▶ PROBLEM DETAILS
Could you return all of the records exactly as they stand?

-=-=-=-=-

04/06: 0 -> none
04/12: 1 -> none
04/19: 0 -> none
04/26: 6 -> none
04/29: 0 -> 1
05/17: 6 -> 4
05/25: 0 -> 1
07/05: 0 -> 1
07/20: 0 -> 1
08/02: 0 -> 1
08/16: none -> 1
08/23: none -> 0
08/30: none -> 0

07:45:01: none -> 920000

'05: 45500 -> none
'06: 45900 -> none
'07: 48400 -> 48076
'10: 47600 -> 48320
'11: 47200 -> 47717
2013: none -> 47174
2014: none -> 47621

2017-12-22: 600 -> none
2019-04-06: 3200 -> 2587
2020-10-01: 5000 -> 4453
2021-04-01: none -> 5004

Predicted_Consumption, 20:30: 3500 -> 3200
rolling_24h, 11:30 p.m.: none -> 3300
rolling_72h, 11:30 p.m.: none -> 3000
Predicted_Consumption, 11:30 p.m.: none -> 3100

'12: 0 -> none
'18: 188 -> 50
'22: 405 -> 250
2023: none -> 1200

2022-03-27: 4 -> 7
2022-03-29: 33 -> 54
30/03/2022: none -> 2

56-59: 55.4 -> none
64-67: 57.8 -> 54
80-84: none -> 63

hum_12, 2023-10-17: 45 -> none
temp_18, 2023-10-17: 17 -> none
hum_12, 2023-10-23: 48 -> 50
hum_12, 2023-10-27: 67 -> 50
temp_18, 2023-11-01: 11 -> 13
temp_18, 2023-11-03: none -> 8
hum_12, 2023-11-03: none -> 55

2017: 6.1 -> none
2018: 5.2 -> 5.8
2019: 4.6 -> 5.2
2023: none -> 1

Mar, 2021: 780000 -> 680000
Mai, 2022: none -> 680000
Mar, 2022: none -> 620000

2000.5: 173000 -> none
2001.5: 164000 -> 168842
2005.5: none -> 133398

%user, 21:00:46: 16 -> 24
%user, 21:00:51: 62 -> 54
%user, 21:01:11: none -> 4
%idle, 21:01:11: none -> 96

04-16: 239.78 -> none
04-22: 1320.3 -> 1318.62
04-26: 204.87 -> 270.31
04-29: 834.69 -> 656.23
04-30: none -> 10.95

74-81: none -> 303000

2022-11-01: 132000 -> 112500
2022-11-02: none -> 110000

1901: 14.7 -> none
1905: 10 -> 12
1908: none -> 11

-=-=-=-=-

▶ SOLUTION FOR THIS TASK
04/06: 0 -> none
04/12: 1 -> none
04/19: 0 -> none
04/26: 6 -> none
04/29: 0 -> 1
05/17: 6 -> 4
05/25: 0 -> 1
07/05: 0 -> 1
07/20: 0 -> 1
08/02: 0 -> 1
08/16: none -> 1
08/23: none -> 0
08/30: none -> 0

07:45:01: none -> 920000

'05: 45500 -> none
'06: 45900 -> none
'07: 48400 -> 48076
'10: 47600 -> 48320
'11: 47200 -> 47717
2013: none -> 47174
2014: none -> 47621

2017-12-22: 600 -> none
2019-04-06: 3200 -> 2587
2020-10-01: 5000 -> 4453
2021-04-01: none -> 5004

Predicted_Consumption, 20:30: 3500 -> 3200
rolling_24h, 11:30 p.m.: none -> 3300
rolling_72h, 11:30 p.m.: none -> 3000
Predicted_Consumption, 11:30 p.m.: none -> 3100

'12: 0 -> none
'18: 188 -> 50
'22: 405 -> 250
2023: none -> 1200

2022-03-27: 4 -> 7
2022-03-29: 33 -> 54
30/03/2022: none -> 2

56-59: 55.4 -> none
64-67: 57.8 -> 54
80-84: none -> 63

hum_12, 2023-10-17: 45 -> none
temp_18, 2023-10-17: 17 -> none
hum_12, 2023-10-23: 48 -> 50
hum_12, 2023-10-27: 67 -> 50
temp_18, 2023-11-01: 11 -> 13
temp_18, 2023-11-03: none -> 8
hum_12, 2023-11-03: none -> 55

2017: 6.1 -> none
2018: 5.2 -> 5.8
2019: 4.6 -> 5.2
2023: none -> 1

Mar, 2021: 780000 -> 680000
Mai, 2022: none -> 680000
Mar, 2022: none -> 620000

2000.5: 173000 -> none
2001.5: 164000 -> 168842
2005.5: none -> 133398

%user, 21:00:46: 16 -> 24
%user, 21:00:51: 62 -> 54
%user, 21:01:11: none -> 4
%idle, 21:01:11: none -> 96

04-16: 239.78 -> none
04-22: 1320.3 -> 1318.62
04-26: 204.87 -> 270.31
04-29: 834.69 -> 656.23
04-30: none -> 10.95

74-81: none -> 303000

2022-11-01: 132000 -> 112500
2022-11-02: none -> 110000

1901: 14.7 -> none
1905: 10 -> 12
1908: none -> 11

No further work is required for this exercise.